About this task: Repeat the data exactly. Pictures are not part of the copy.

(Front-end code change data)

■ ■ ■

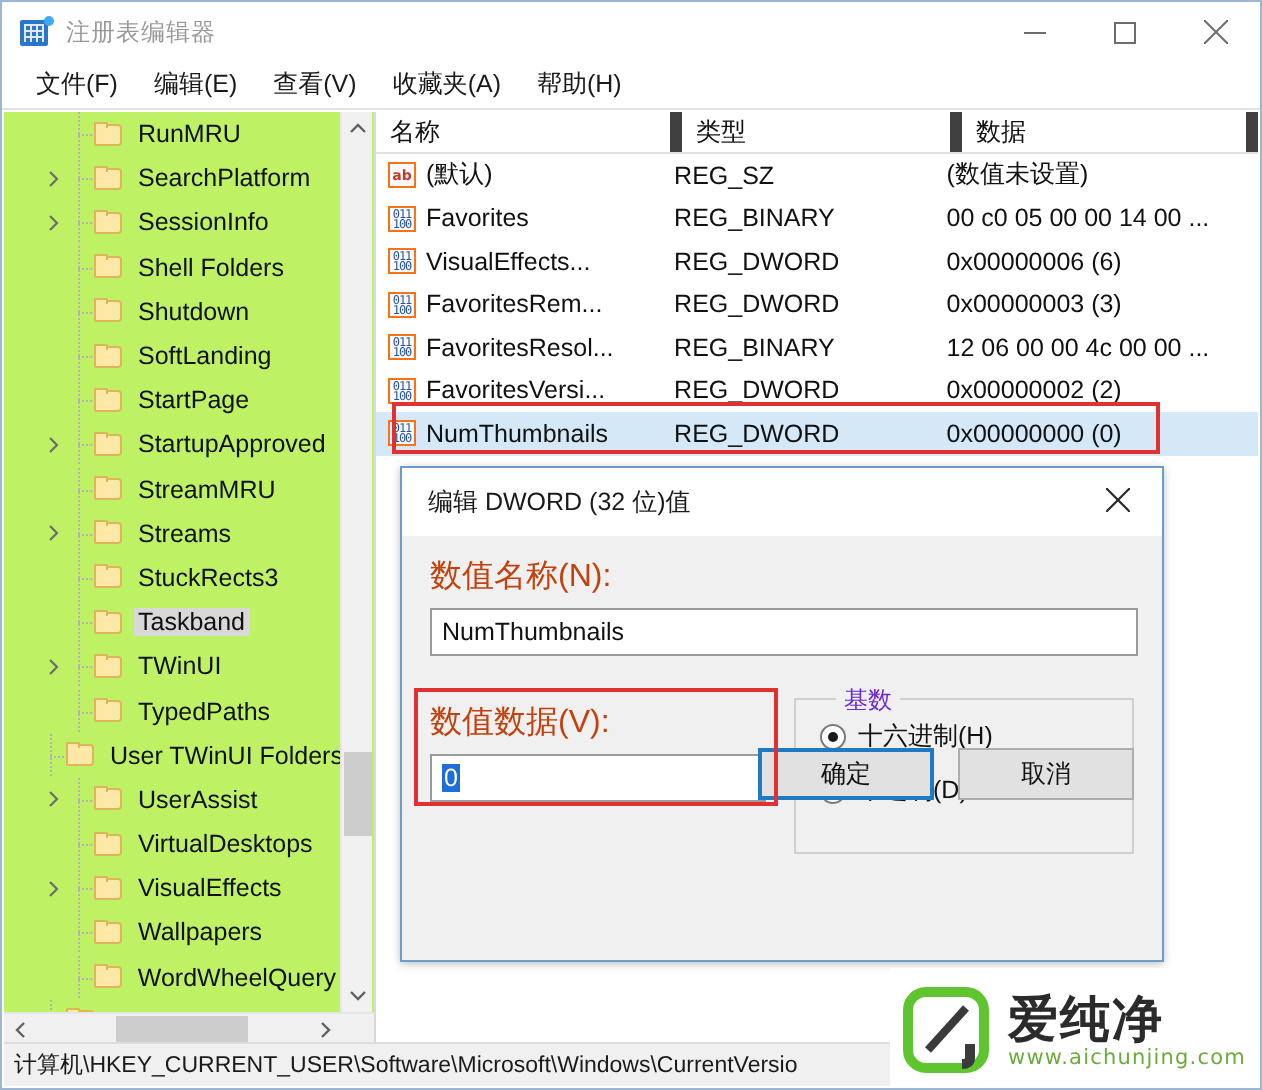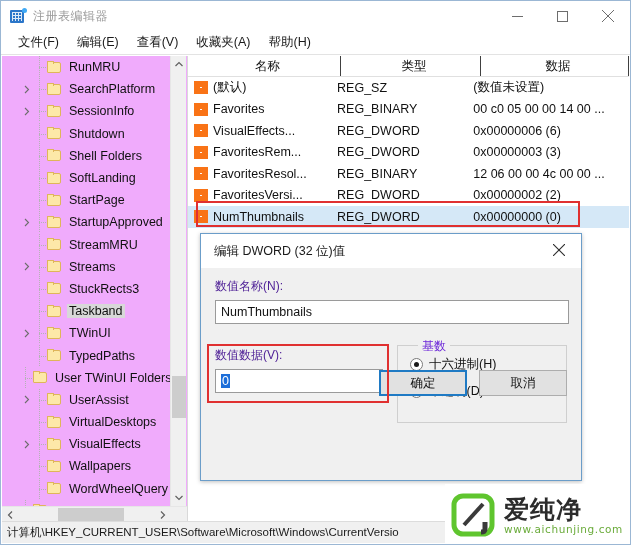"RunMRU" .tree-pane { background: #f0abfc -> #bef264 }
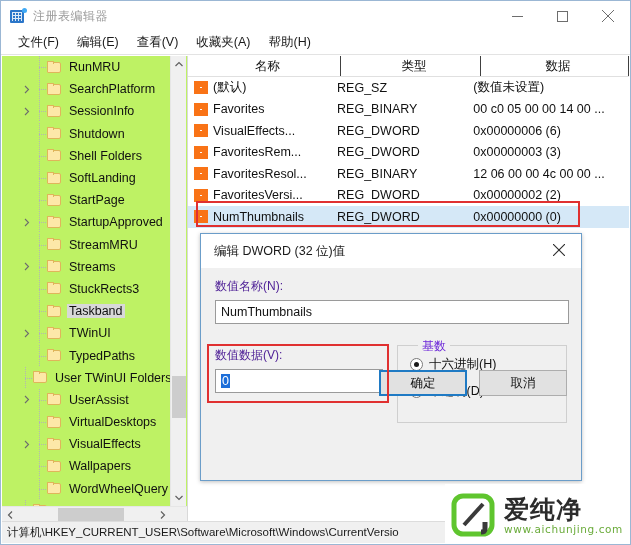"名称" .lv-header .col { border-right: 1px solid #404040 -> 6px solid #404040; text-align: center -> none }
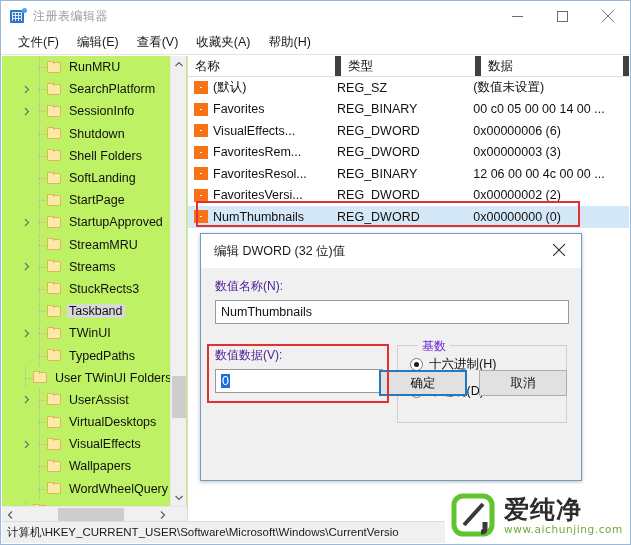"ab" .vicon { border: 6px solid #f97316 -> 1px solid #f97316 }
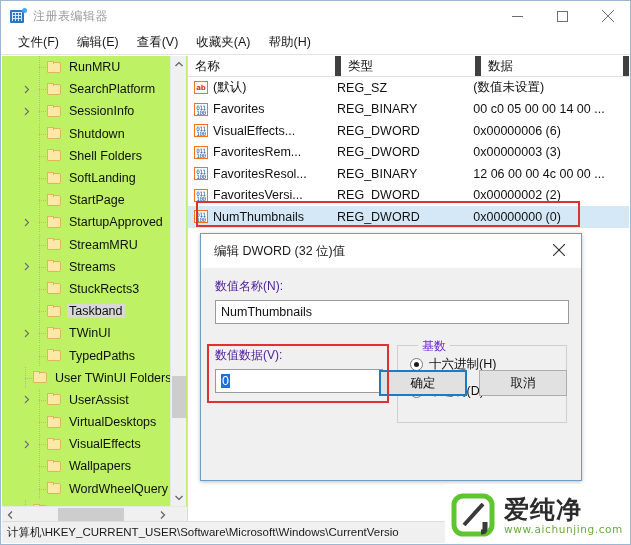"Shutdown" div.tree-row { order: before "Shell Folders" -> after "Shell Folders" }
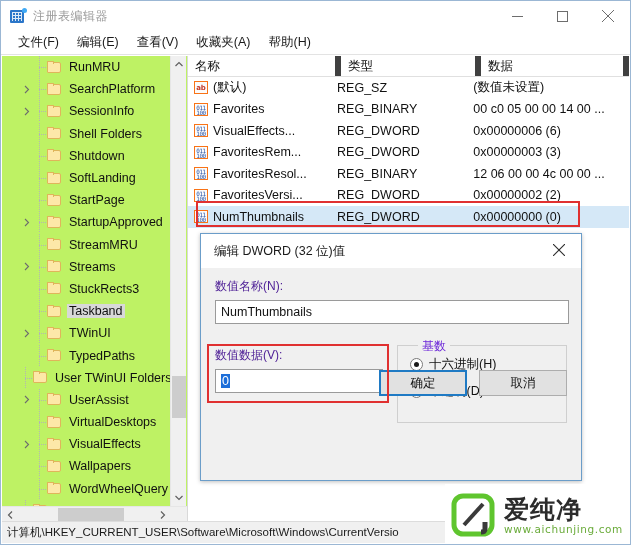"数值名称(N):" .dlg-label { color: #4c1d95 -> #c2410c; font-size: 12px -> 16px }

■ ■ ■

Finished exercise:
"RunMRU" .tree-pane { background: #f0abfc -> #bef264 }
"名称" .lv-header .col { border-right: 1px solid #404040 -> 6px solid #404040; text-align: center -> none }
"ab" .vicon { border: 6px solid #f97316 -> 1px solid #f97316 }
"Shutdown" div.tree-row { order: before "Shell Folders" -> after "Shell Folders" }
"数值名称(N):" .dlg-label { color: #4c1d95 -> #c2410c; font-size: 12px -> 16px }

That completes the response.